У лавки пряжек хлопала незакрытая ставня. Днём я видел, как хозяин ругался на сына за сломанную защёлку, и теперь ставня каждые три удара ветра била по стене. Я прошёл между хлопками. У водоразборного жёлоба спал пьяный, укрывшись мешком; его сапог торчал в проход, и я переступил через него, зная, что если задеть каблук, он проснётся и начнёт петь. В прошлой жизни я этого пения уже наслушался, когда шёл к колодцу вслепую.
Теперь я шёл тихо — слишком тихо. Тишина делала меня умелым в собственных глазах. Я обходил чужие скрипы, чужие пьяные ноги, чужих собак, и каждый малый успех подталкивал дальше: видишь, работает; видишь, ты знаешь город лучше ночи.
Я не пошёл к Кривому колодцу напрямую. Там сейчас мог быть Ворон. Я видел его ход из окна, знал нижнюю улицу, знал дверь, за которой начинались ступени. Поэтому свернул к мосту, как свернул бы умный человек, который обходит яму.
Мысль была приятная: я его обхожу.
Под Медным мостом вода шла низко. Мутная протока от купален несла мыльную пену и один капустный лист, застрявший у сваи.

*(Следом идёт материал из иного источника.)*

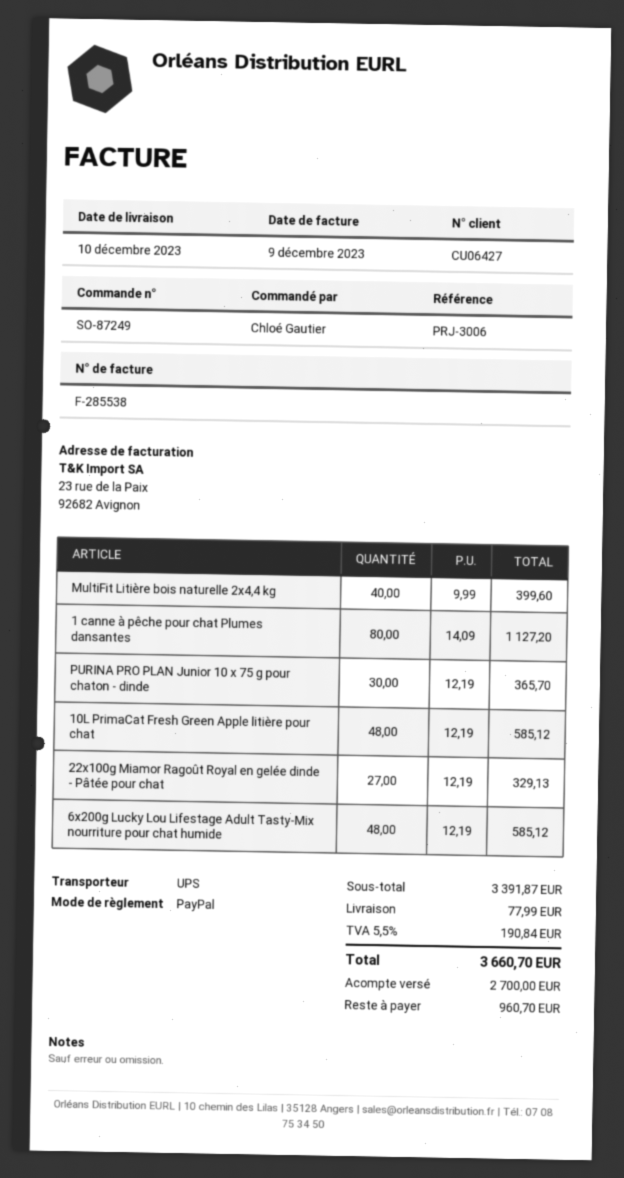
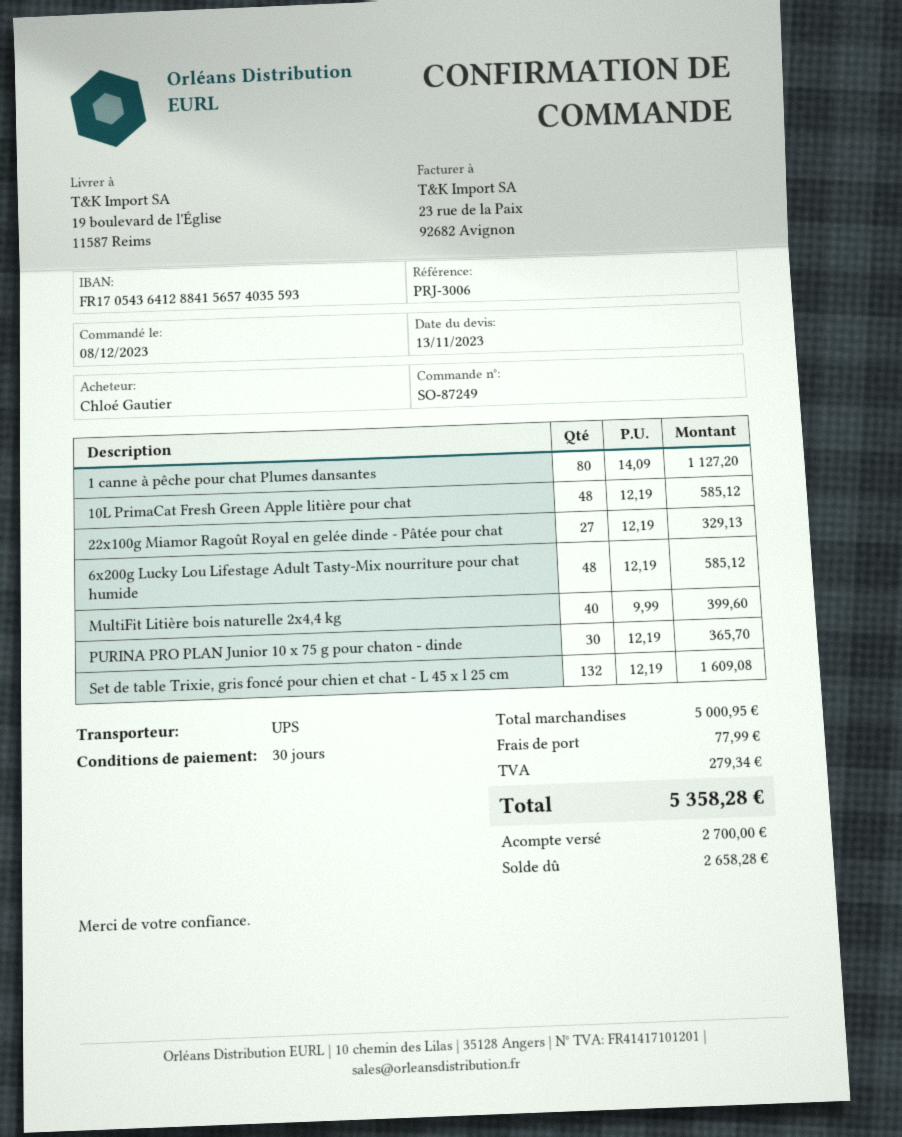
Set de table Trixie, gris foncé pour chien et chat - L 45 x l 25 cm: none -> 132 x 12.19 = 1609.08
subtotal: 3391.87 -> 5000.95
tax: 190.84 -> 279.34
total: 3660.70 -> 5358.28
balance: 960.70 -> 2658.28

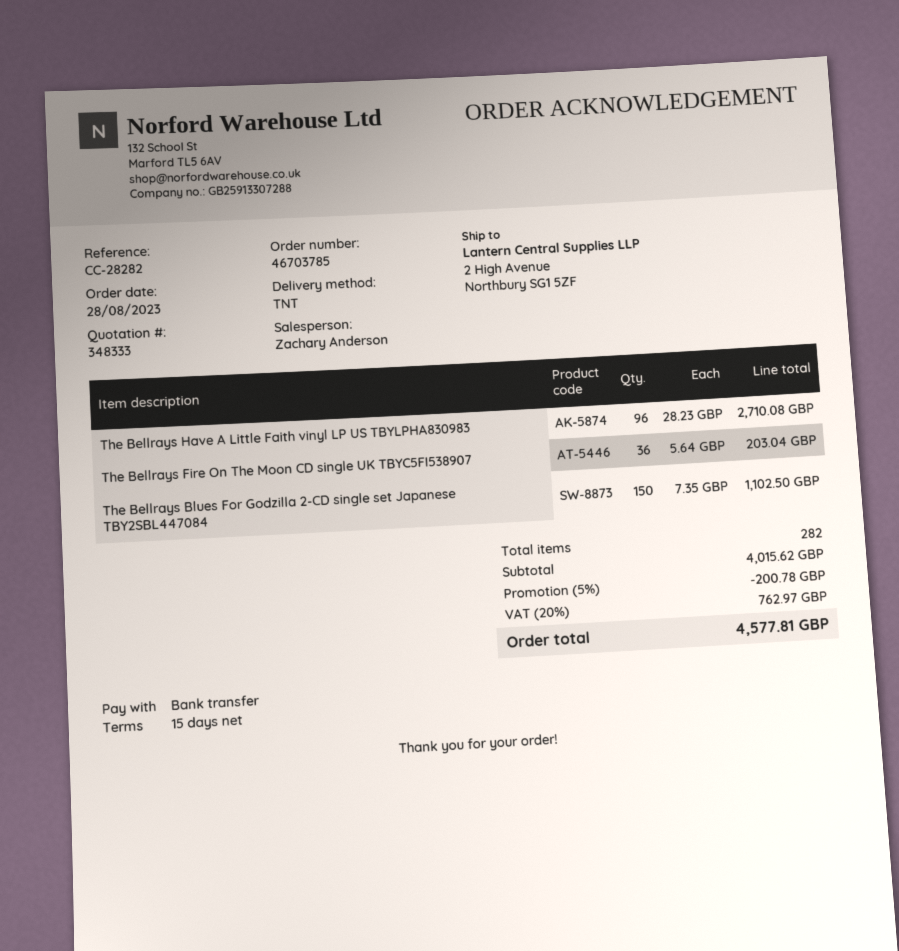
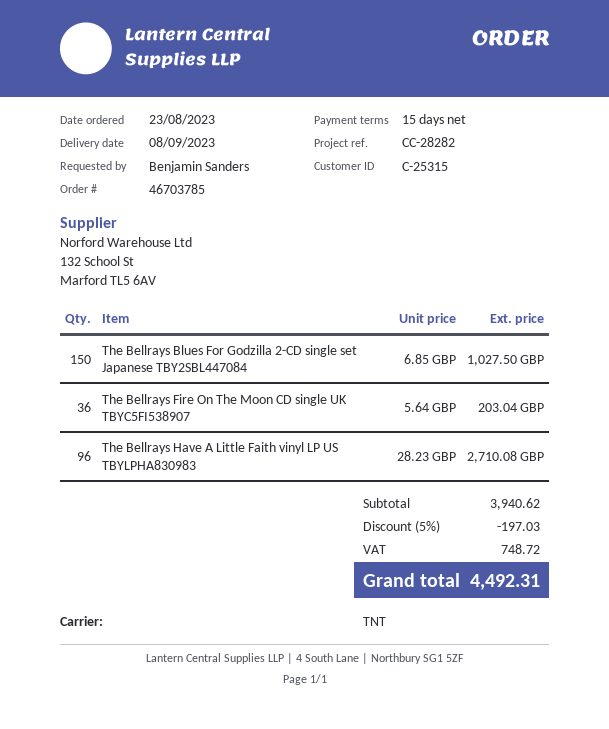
order date: 2023-08-28 -> 2023-08-23
The Bellrays Blues For Godzilla 2-CD single set Japanese TBY2SBL447084: 150 x 7.35 = 1102.50 -> 150 x 6.85 = 1027.50
subtotal: 4015.62 -> 3940.62
discount: 5% = 200.78 -> 5% = 197.03
tax: 762.97 -> 748.72
total: 4577.81 -> 4492.31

На дальнем конце моста кто-то оставил пустую бутылку; она перекатывалась на ветру и время от времени тихо звякала о камень.
Я присел у балюстрады и подождал.
Двое пьяных прошли сверху, споря, у кого жена страшнее сердится. Один остановился как раз там, где мне надо было лечь, и долго возился с завязкой на штанах. Я сидел в тени, чувствуя, как «Течь» давит в бок, и впервые за ночь разозлился на чужое тело, чужую завязку, чужую медленность. Наконец пьяный справился, плюнул в воду и ушёл за товарищем. Мост опустел.
Только внизу, у прачечного спуска, ещё горел один крохотный огонёк. Кто-то забыл закрыть заслонку фонаря, и свет болтался на воде жёлтым пятном. Пятно доходило почти до той плиты, где мне надо было работать. Я ждал, пока ветер качнёт фонарь, пока тень от сваи ляжет шире. Нога затекла. Под курткой стало жарко, хотя ночь была холодная. Хотелось уже сделать, а не ждать.